Now, did you hear what I was saying? Clearly enough that you could, say, write
it in dow the comments? If so, you just experienced a phenomenon called The Cocktail Party Effect. You can hear me while there’s people talking
right next to us or if there’s a jazz band across the room. This is because of selective attention – our
ability to focus on one particular thing while tuning out our surroundings. And it’s the same effect that allows us
to separate the vocals from the background music in a song This comes so naturally to us, but machines
find these tasks extremely hard. To a machine, a voice singing is just another
track in a song that isn’t easily discernible from the piano track or the violin track or
the harmonica track. So how do you train a machine to separate
voices at a party or vocals from a song like people can? Well, the answer lies in algorithms and lots
of data. Recently, researchers developed an algorithm
that can identify the vocals in multiple songs. And this is thanks to breakthroughs in machine
learning – a method used in artificial intelligence to allow machines to learn by analysing data. To do so, researchers used a deep neural network
– these networks are software inspired by how our brain works. They can learn using a method called deep
learning, a kind of machine learning technique that works through a series of layers. An input layer, an output layer and middle
hidden layers. These hidden layers are where the magic happens. And to train an artificial neural network,
you have to feed them a ton of data – just like us, the more they know, the better they
can learn. So researchers trained their neural network
by giving it 50 songs. They let the neural network try to separate
the vocals and the non-vocal components (the other instruments), and compare its results
with the correct answer – which is the particular song already separated into the different
components. Every time the neural network gets closer
to the correct result, it’s rewarded. So it improves with each run. It was then tested with 13 new songs, and
it correctly separated the vocals from the background music in each one. It taught itself to tell the vocals apart
from the other instruments. What separates deep learning from previous
types of machine learning is this layered structure, which is modelled specifically
after the cortex, the wrinkly outer layer of the brain.
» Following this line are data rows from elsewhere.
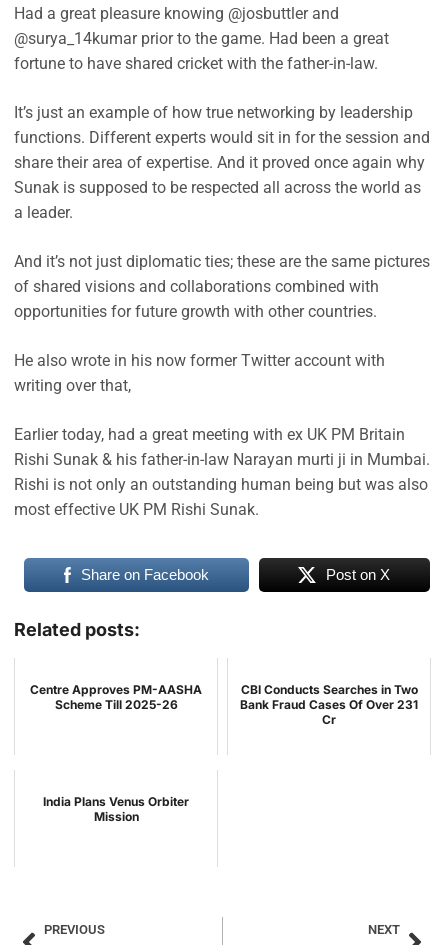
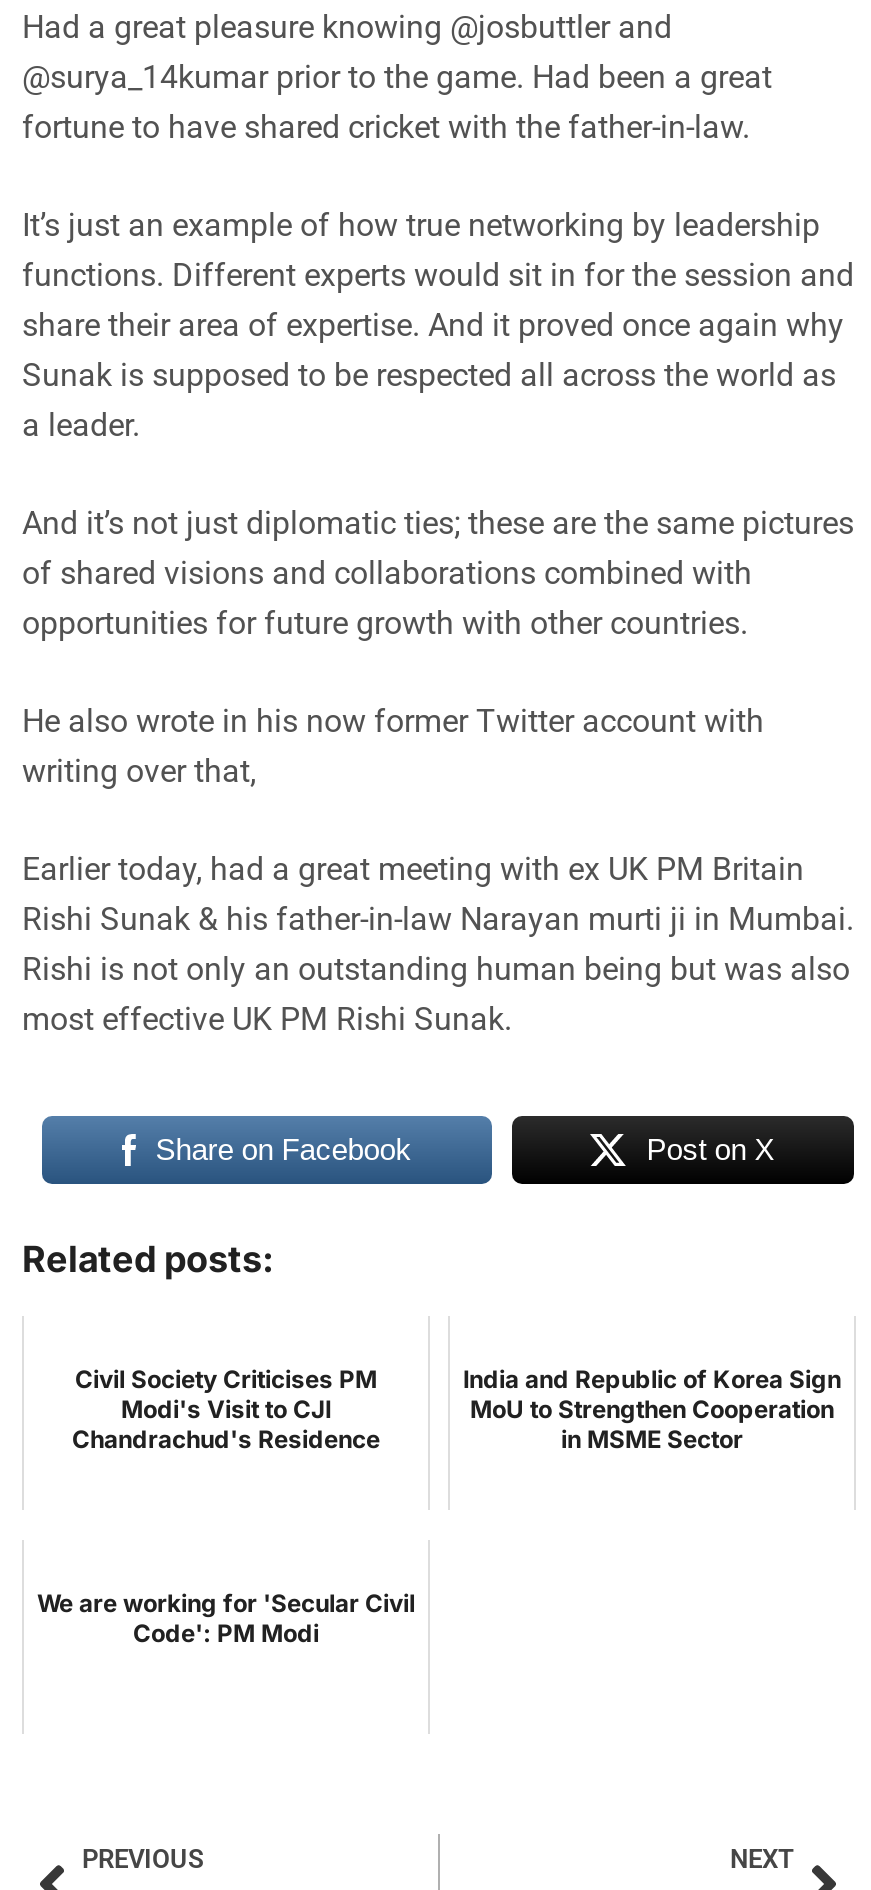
- Centre Approves PM-AASHA
- Scheme Till 2025-26
+ Civil Society Criticises PM
+ Modi's Visit to CJI
+ Chandrachud's Residence

- CBI Conducts Searches in Two
- Bank Fraud Cases Of Over 231
- Cr
+ India and Republic of Korea Sign
+ MoU to Strengthen Cooperation
+ in MSME Sector

- India Plans Venus Orbiter
- Mission
+ We are working for 'Secular Civil
+ Code': PM Modi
It’s the part responsible for higher-order
brain function like sensory perception, cognition, spatial reasoning and language. Basically it’s the part that makes you… different from a lizard. It’s made up of 6 layers, and different
aspects of processing happen at each level. For example, when you see an apple, the first
layer might identify the color red, the second layer detects the round edges, and so on until
finally the last layer puts it all together and says hey, that’s an apple! Deep learning software tries to imitate this
hierarchical structure of neurons in the cortex. The first few layers of a deep neural network
learn to identify simple patterns, like single units sounds. The next layers learn to recognize more complicated
patterns, like words. Eventually, the result is that extremely complicated
patterns like the entire vocals of a song can be recognized and distinguished from the
other instruments. This layered process is at the heart of deep
learning’s success. Starting with simple ideas and making them
become a more and more like a generalized concept seems to capture something fundamental
about intelligence. Humans used to have a clear advantage in pattern
recognition, but in 2015 a deep neural network beat a human at image recognition for the
first time. This means we’re able to make better and
more sophisticated machines that can master tasks we thought were unique to humans. Machines are helping doctors make better diagnoses
and robots are learning to cook by watching YouTube videos. And when a robot can learn to cook by watching
YouTube videos – that makes you question what it really means to be human.